Itemized modification records
━━━━

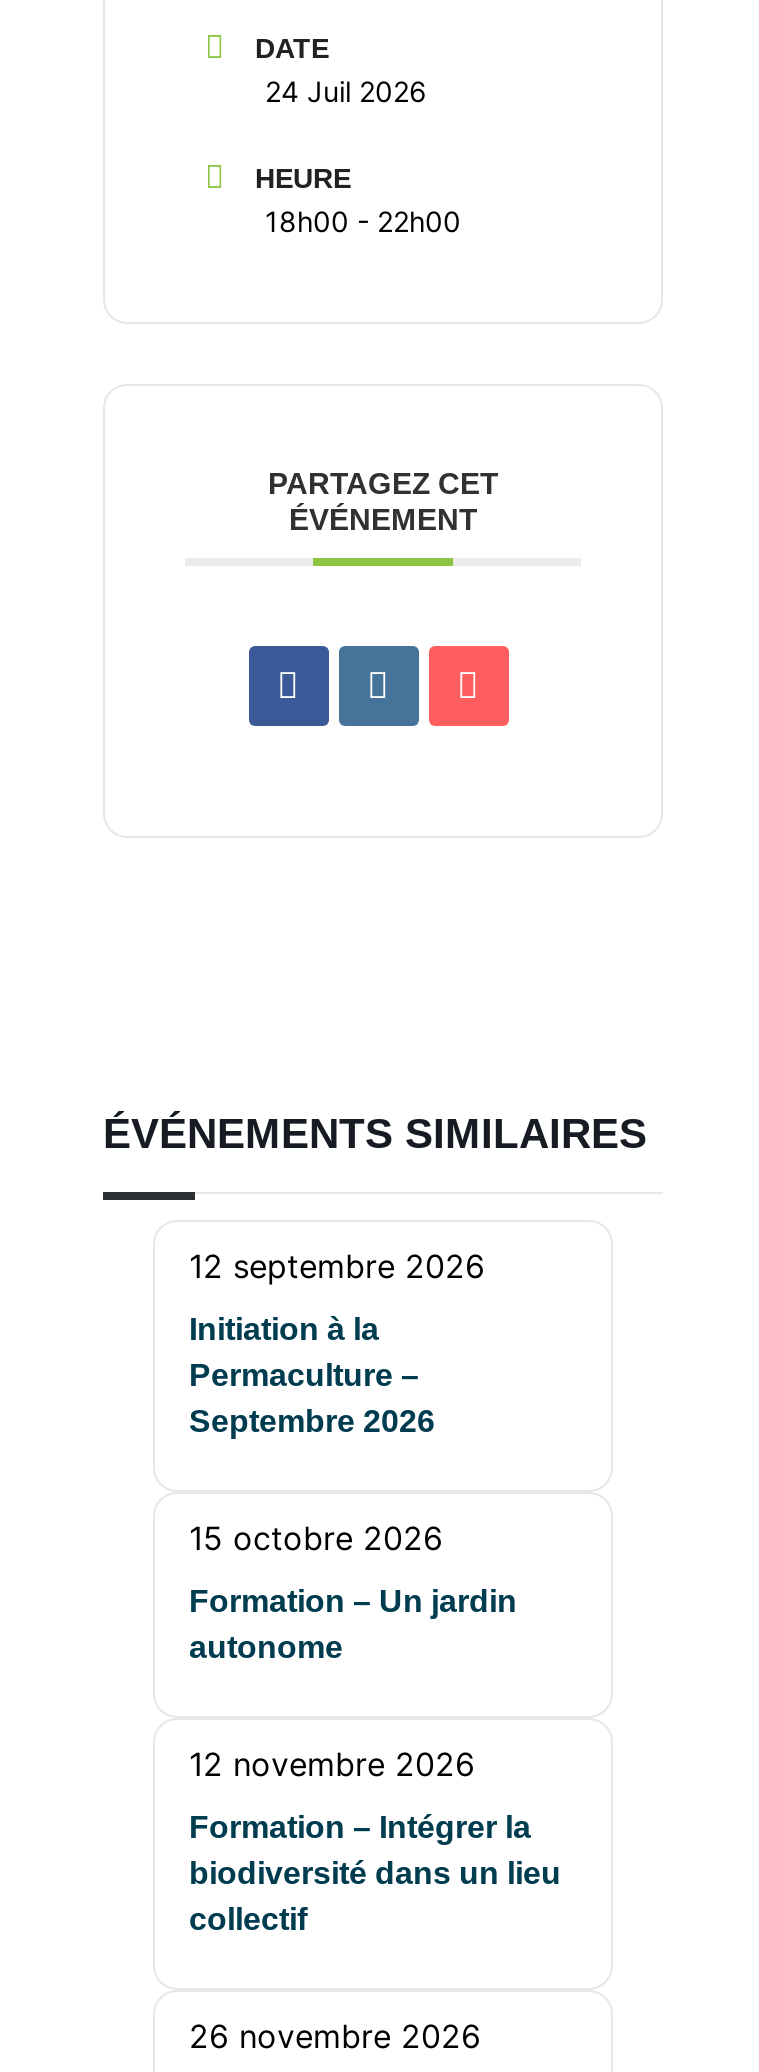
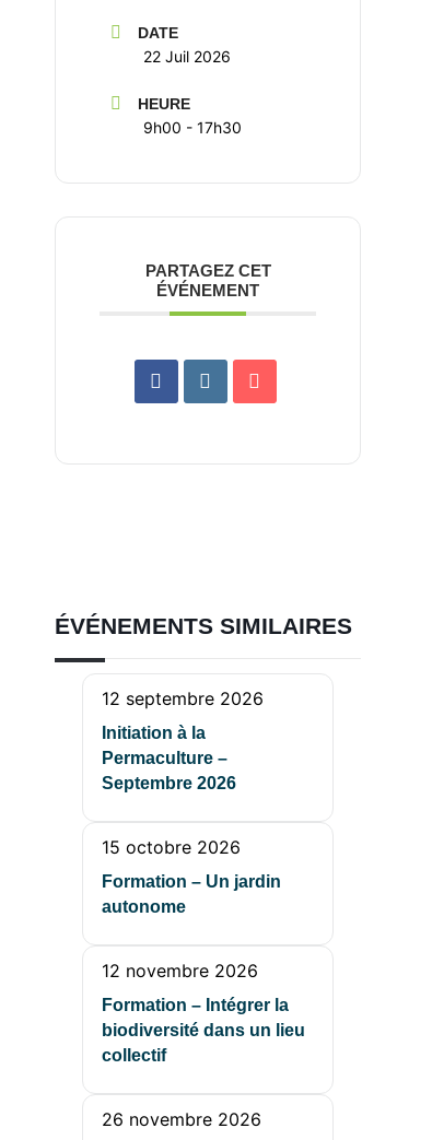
[265,73,427,107] 24 Juil 2026 -> [143,47,231,65] 22 Juil 2026
[265,203,461,237] 18h00 - 22h00 -> [143,118,242,136] 9h00 - 17h30

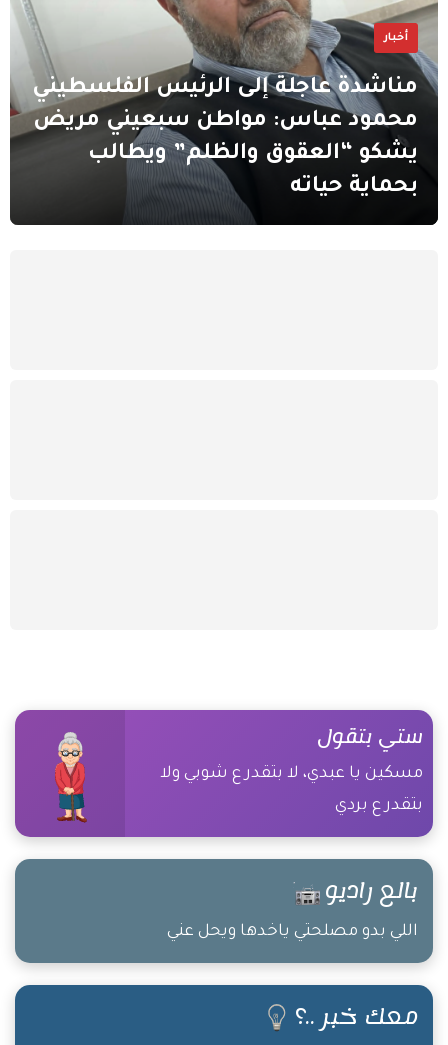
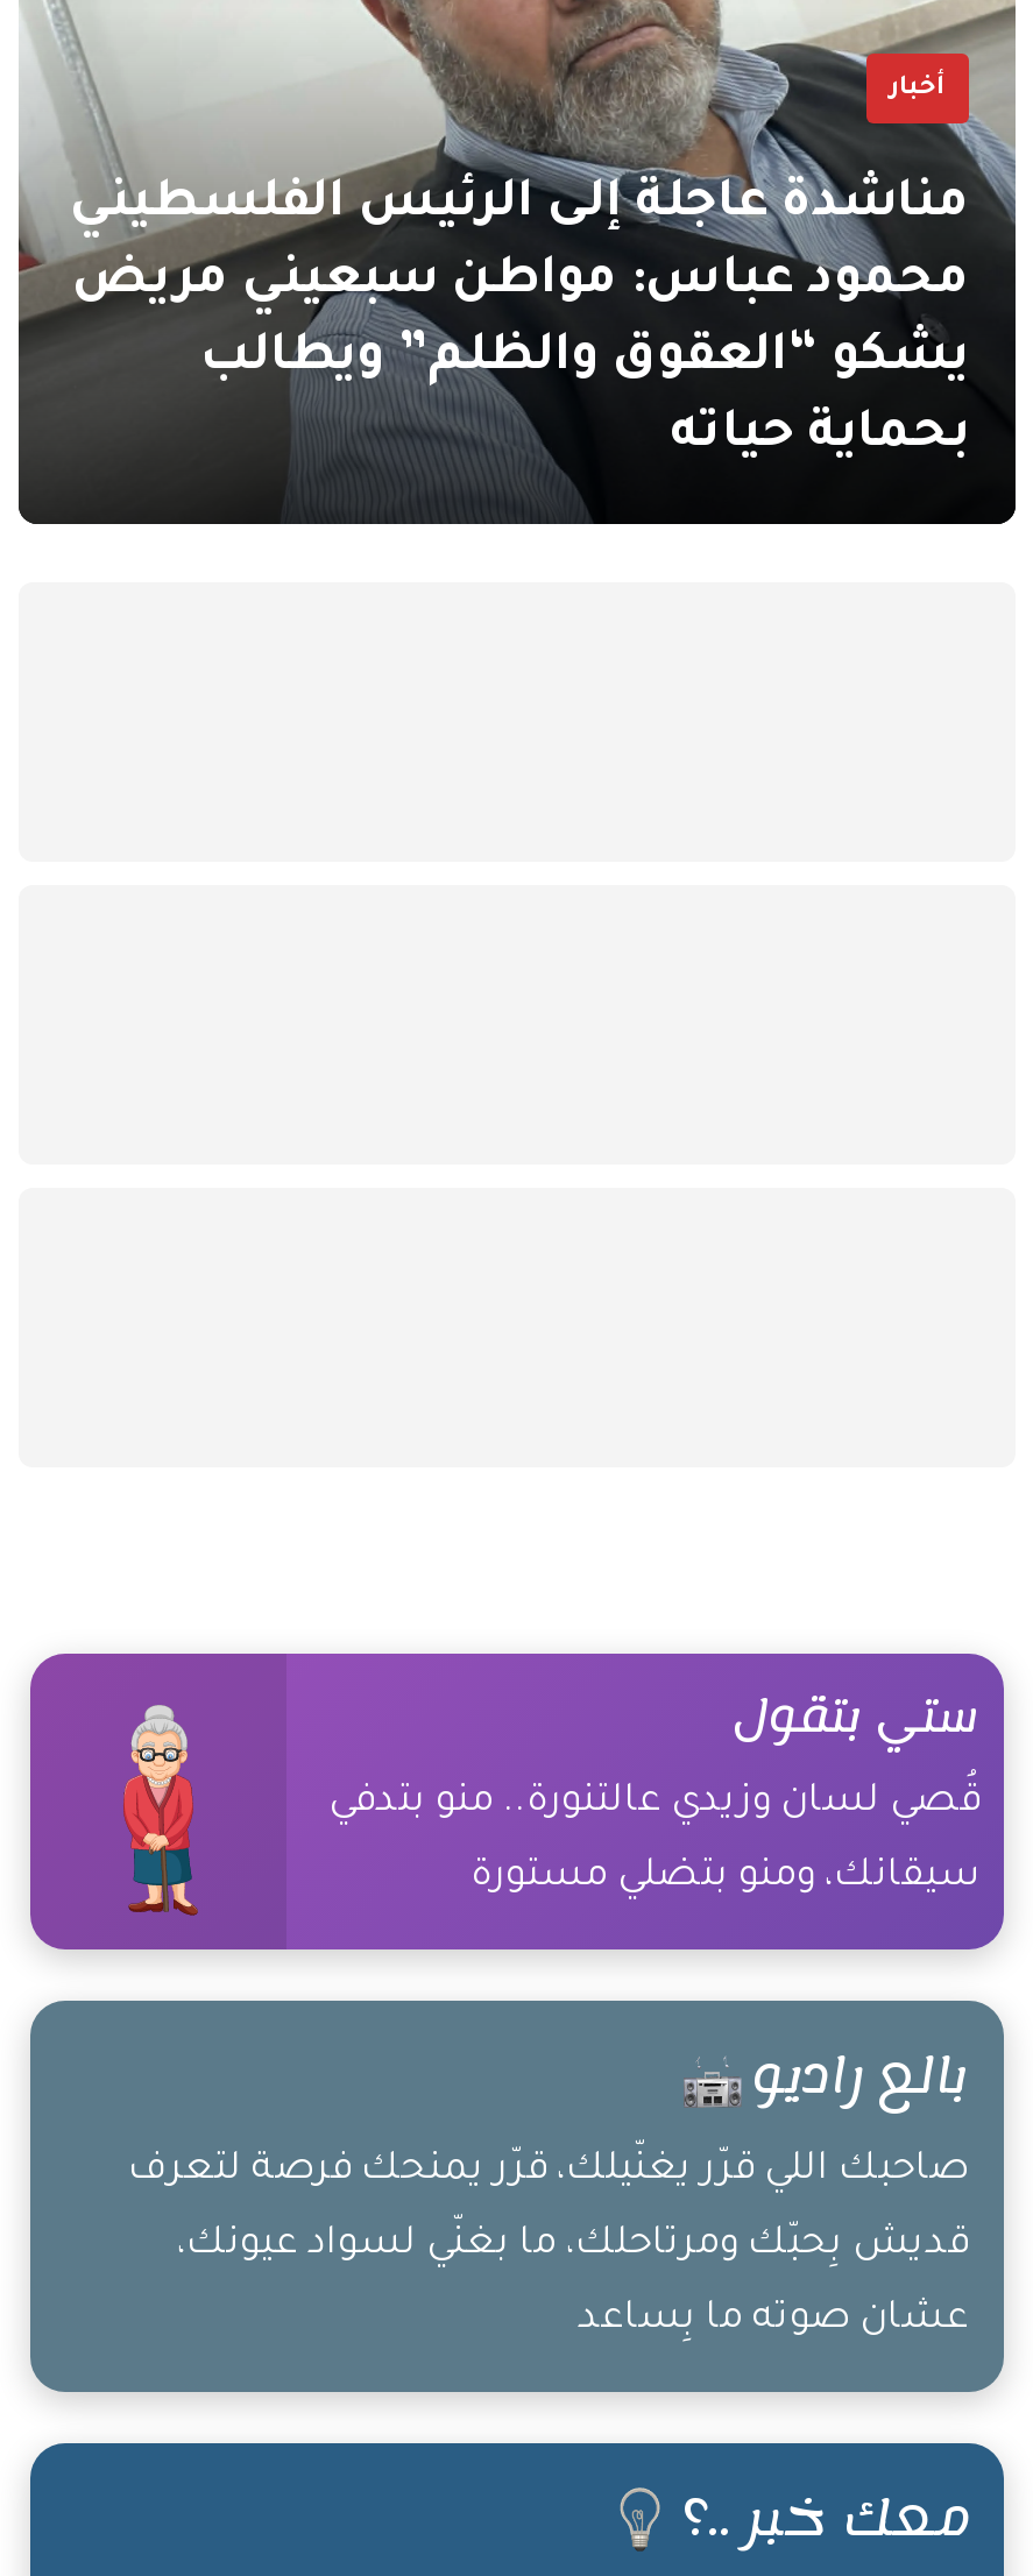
[160,765,423,783] مسكين يا عبدي، لا بتقدر ع شوبي ولا -> [328,1782,981,1824] قُصي لسان وزيدي عالتنورة.. منو بتدفي
[335,797,423,815] بتقدر ع بردي -> [470,1856,981,1898] سيقانك، ومنو بتضلي مستورة
[167,923,418,941] اللي بدو مصلحتي ياخدها ويحل عني -> [128,2150,969,2341] صاحبك اللي قرّر يغنّيلك، قرّر يمنحك فرصة لتعرف | قديش بِحبّك ومرتاحلك، ما بغنّي لسواد عيونك، | عشان صوته ما بِساعد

━━━━

### [ABOUT THIS TASK]
Could you restate each record word for word, keeping the pictures out?

### [TASK RESPONSE]
[265,73,427,107] 24 Juil 2026 -> [143,47,231,65] 22 Juil 2026
[265,203,461,237] 18h00 - 22h00 -> [143,118,242,136] 9h00 - 17h30

[160,765,423,783] مسكين يا عبدي، لا بتقدر ع شوبي ولا -> [328,1782,981,1824] قُصي لسان وزيدي عالتنورة.. منو بتدفي
[335,797,423,815] بتقدر ع بردي -> [470,1856,981,1898] سيقانك، ومنو بتضلي مستورة
[167,923,418,941] اللي بدو مصلحتي ياخدها ويحل عني -> [128,2150,969,2341] صاحبك اللي قرّر يغنّيلك، قرّر يمنحك فرصة لتعرف | قديش بِحبّك ومرتاحلك، ما بغنّي لسواد عيونك، | عشان صوته ما بِساعد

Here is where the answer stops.